Callan Bentley over at Mountain Beltway just posted about Aden Crater, and I though i would share a few photos from Kilbourne Hole, a nearby maar volcanic crater. It’s only about 15 miles from my childhood home, and I went there quite a bit in high school, both for geology and just to get out into the desert (mainly to drink beer).
Geologically speaking, it is the crater that resulted from a magmato-phreatic explosion, or when, as Wikipedia says:
rising magma super-heats water-saturated earth, far enough below the surface that a high pressure can be contained. At some point, the pressure is too much, and a steam explosion occurs, throwing the earth out in a catastrophic event. Country rocks are fragmented and expelled in the atmosphere (together with fragments of the magma), eventually creating a deep crater, the bottom of which sits below the pre-eruptive ground surface.
For some nice images of other maars in action, go here. The main reason I like these features so much is that the ash cloud that the eruption produces (called a base surge) is a sediment gravity flow (just like a snow avalanche and a turbidity current). So, these are just really hot turbidity currents on land!
Looking on Google Earth at Kilbourne Hole and nearby Hunt Hole, you see one peculiar thing – there is a prominent ridge on the eastern side of the crater, but not the western side. This is thought to be due to westerly winds (i.e., winds out of the west blowing eastward) during the eruption that pushed most of the ash to the east. The wind in west Texas and southeastern New Mexico usually blows out of the west, and since this eruption only occurred ~25,000 years ago, I think that explanation makes good sense.
In the above photo, you can see the ridges on the eastern side of the crater, and I made a simple cross section showing the formation of the ridges and dunes from the explosion. Type in these coordinates in Google Earth to get you there – take a look at it yourself! 31°58’19.35″N, 106°57’45.23″W.

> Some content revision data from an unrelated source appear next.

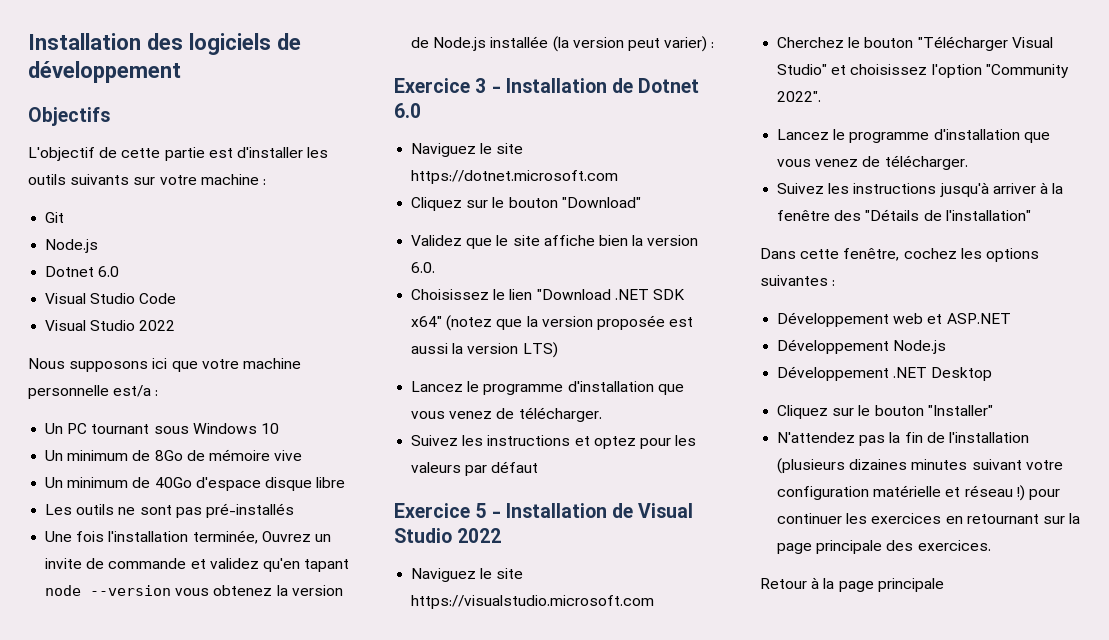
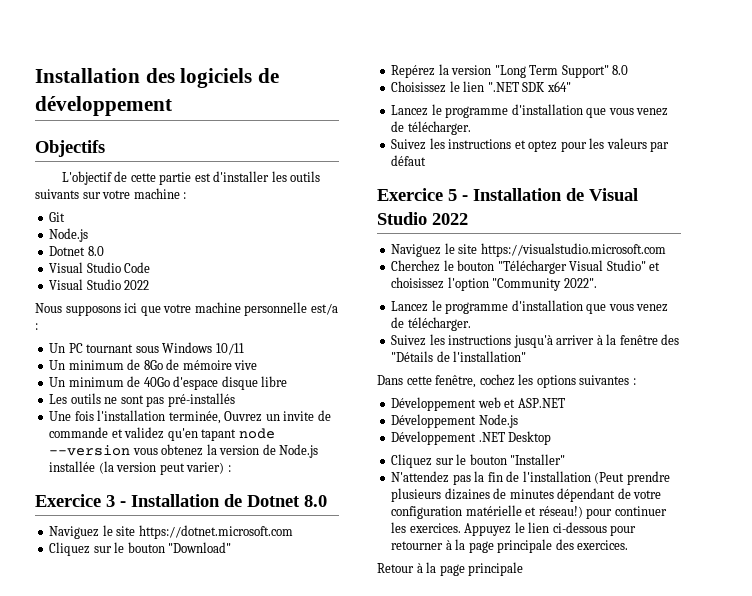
  Git
  Node.js
- Dotnet 6.0
+ Dotnet 8.0
- Un PC tournant sous Windows 10
+ Un PC tournant sous Windows 10/11
- Exercice 3 - Installation de Dotnet 6.0
+ Exercice 3 - Installation de Dotnet 8.0
- Validez que le site affiche bien la version 6.0.
+ Repérez la version "Long Term Support" 8.0
- Choisissez le lien "Download .NET SDK x64" (notez que la version proposée est aussi la version LTS)
+ Choisissez le lien ".NET SDK x64"
- N'attendez pas la fin de l'installation (plusieurs dizaines minutes suivant votre configuration matérielle et réseau !) pour continuer les exercices en retournant sur la page principale des exercices.
+ N'attendez pas la fin de l'installation (Peut prendre plusieurs dizaines de minutes dépendant de votre configuration matérielle et réseau!) pour continuer les exercices. Appuyez le lien ci-dessous pour retourner à la page principale des exercices.

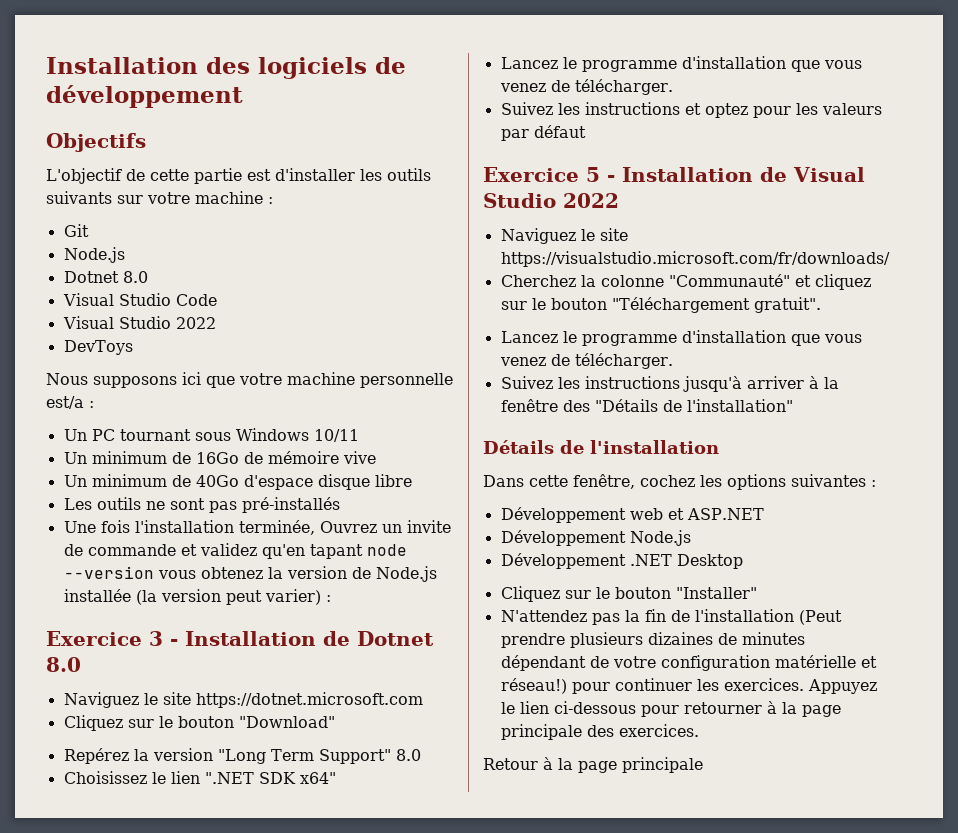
+ DevToys
- Un minimum de 8Go de mémoire vive
+ Un minimum de 16Go de mémoire vive
- Naviguez le site https://visualstudio.microsoft.com
+ Naviguez le site https://visualstudio.microsoft.com/fr/downloads/
- Cherchez le bouton "Télécharger Visual Studio" et choisissez l'option "Community 2022".
+ Cherchez la colonne "Communauté" et cliquez sur le bouton "Téléchargement gratuit".
+ Détails de l'installation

Looking north, you can see the right hand side (eastern) ridge is much higher than the western ridge. This is due to the wind blowing the exploded ash and bombs eastward. The crater is large – 2 x 3 km and 12 m deep – looks impressive from the ground:
One of the biggest attractions at Kilbourne Hole are the xenoliths full of beautiful green olivine – Callan has some nice photos here. However, we came to look at the base surge deposits on the rim of the crater, which formed when ash was falling after the explosion and piling up into big dunes and ridges on the eastern side of the crater. They are impressive, and quite thick:
In the above photo you can see many dune forms, which are all made of accretionary lapilli, which are basically sand-size ash clumps. If you want to learn more about these kinds of deposits, take a look at this thesis. A detailed photo of the lapilli is below.
Note that these deposits are normally graded (biggest grains on the bottom), as is common in many places where sediment gravity flows deposit sediment. Almost all turbidites are normally graded – see here and here for more info. And if you ever drive through the area, do yourself a favor and take a trip out to Kilbourne Hole (only takes 1 hour from downtown El Paso) – you’ll be glad you did.